# Pork Brisket Strips...



## babyback (Aug 20, 2008)

So, my wife called me today after leaving the store.  Apparently she found some meat on sale and had to buy it all up.  Among the spoils she said were some spare ribs.  When she got home and I opened the bag, the cryovac said pork brisket strips.  Nothing on there said spare ribs.  They looked kinda meaty, and each package was about 6 pounds or so.  I am guessing that these are the trimmings from the spares?  Anyone ever bought these before?  They were only a dollar a pound...


----------



## bbq bubba (Aug 20, 2008)

Rib tips, featherbones, brisket strips, all the same thing.
Good for beans or cook em up like ribs and snack away!


----------



## capt dan (Aug 20, 2008)

part of the sternum meat that is connected to most spare ribs. Like the part that is cut off to make  St. Louis style ribs.

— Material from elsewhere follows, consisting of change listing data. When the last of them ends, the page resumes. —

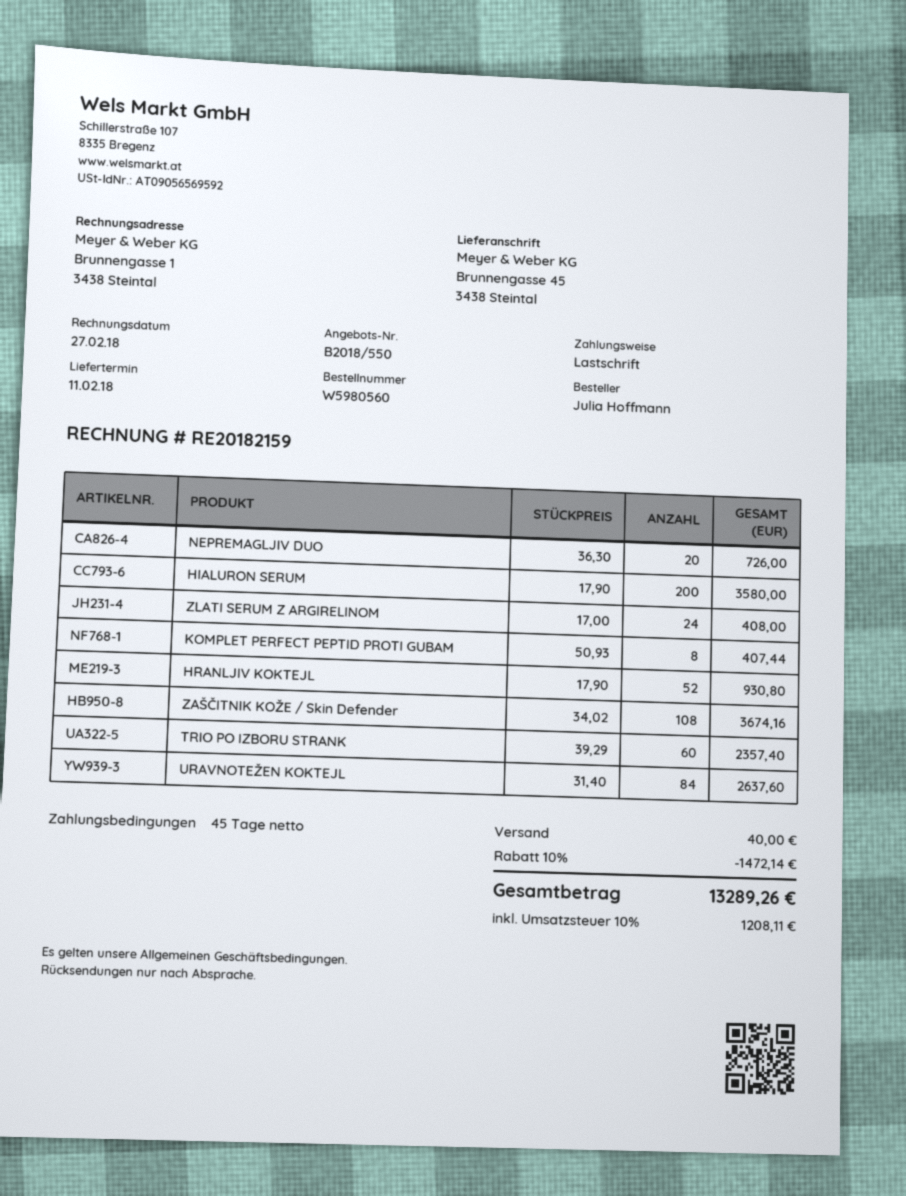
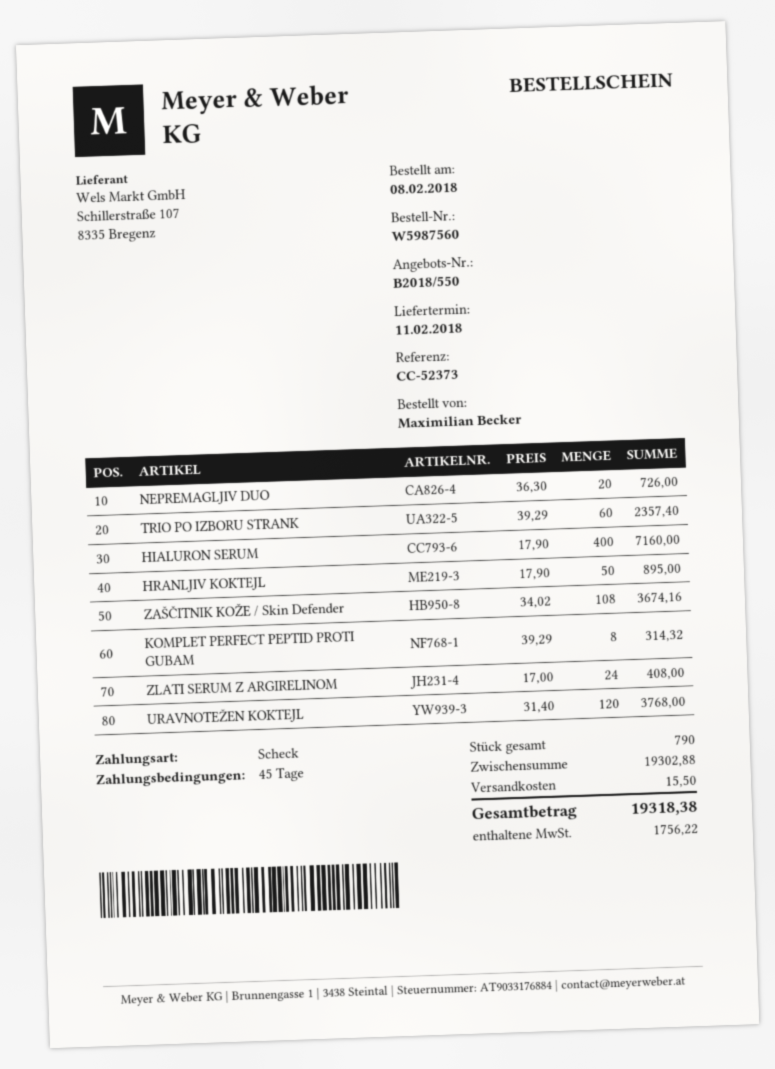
order number: W5980560 -> W5987560
ordered by: Julia Hoffmann -> Maximilian Becker
payment method: direct debit -> cheque
HIALURON SERUM: 200 x 17.90 = 3580.00 -> 400 x 17.90 = 7160.00
KOMPLET PERFECT PEPTID PROTI GUBAM: 8 x 50.93 = 407.44 -> 8 x 39.29 = 314.32
HRANLJIV KOKTEJL: 52 x 17.90 = 930.80 -> 50 x 17.90 = 895.00
URAVNOTEŽEN KOKTEJL: 84 x 31.40 = 2637.60 -> 120 x 31.40 = 3768.00
discount: 10% = 1472.14 -> none
shipping: 40.00 -> 15.50
tax: 1208.11 -> 1756.22
total: 13289.26 -> 19318.38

Should be free if ya ask me, but ya didn't!
	

	
	
		
		



		
		
	


	





Good reason why I buy baby backs, what ya buy is what ya  eat!.

Everyone has their favorites though, but I think thats what those cuts are, bottom end of spares.


----------



## babyback (Aug 20, 2008)

Are they worth the time to cook and eat?


----------



## workoutchamp (Aug 20, 2008)

Applebee's think they are worth it - in fact they charge about 10 bucks for these boiled and slathered in sauce.  I would never say yuck, so I won't.


----------



## babyback (Aug 20, 2008)

Maybe I will kindly have the wife return them...  12 bucks will probably be better spent toward a nice butt.


----------



## capt dan (Aug 20, 2008)

I agree with that idea!  Make sure ya don't hurt her feelings!


----------



## nick (Aug 21, 2008)

*I'm a babyback guy myself but geeze.... I wouldn't return them. Smoke them just like spares. Ya smoke 'em anyway if ya doing whole racks of spares untrimmed. They taste just like ribs. A dollar a puond.... go for it !*


----------



## bbq bubba (Aug 21, 2008)

Plus they look pretty meaty, got nothin to lose.
2 hrs in the smoker and 2 hrs in foil and they'll be just like pulled pork!


----------



## white cloud (Aug 21, 2008)

I think they look pretty good myself. Smoke some to try it out and grind the rest for sausage or make a few fattys.


----------



## bigwayne (Aug 21, 2008)

Translation of the spanish is:

strips of skirt with bone

Either smoke them like spare ribs or, if really boneless, butterfly if necessary to get them pretty thin, marinate like you would for beef carne asada and grill em up mexican style.


----------



## babyback (Aug 21, 2008)

I had the wife take them back last night.  They did look meaty, but I really wanted to get a butt for this weekend.  I figure the 12 bucks would get me more meat if I put it towards a butt. Maybe I should have kept one pack to try, but it is too late now.  Thanks for the input.


----------



## white cloud (Aug 21, 2008)

Ah darn it, Ya shoulda got chicken cluck cluck...lol oh well ya can't go wrong with a butt.


----------



## babyback (Aug 21, 2008)

Believe me, we have plenty of chicken for awhile.  The wife got a good deal on legs, thighs, and breasts.  Plus we already had chicken in the freezer...  We could never have enough pork!


----------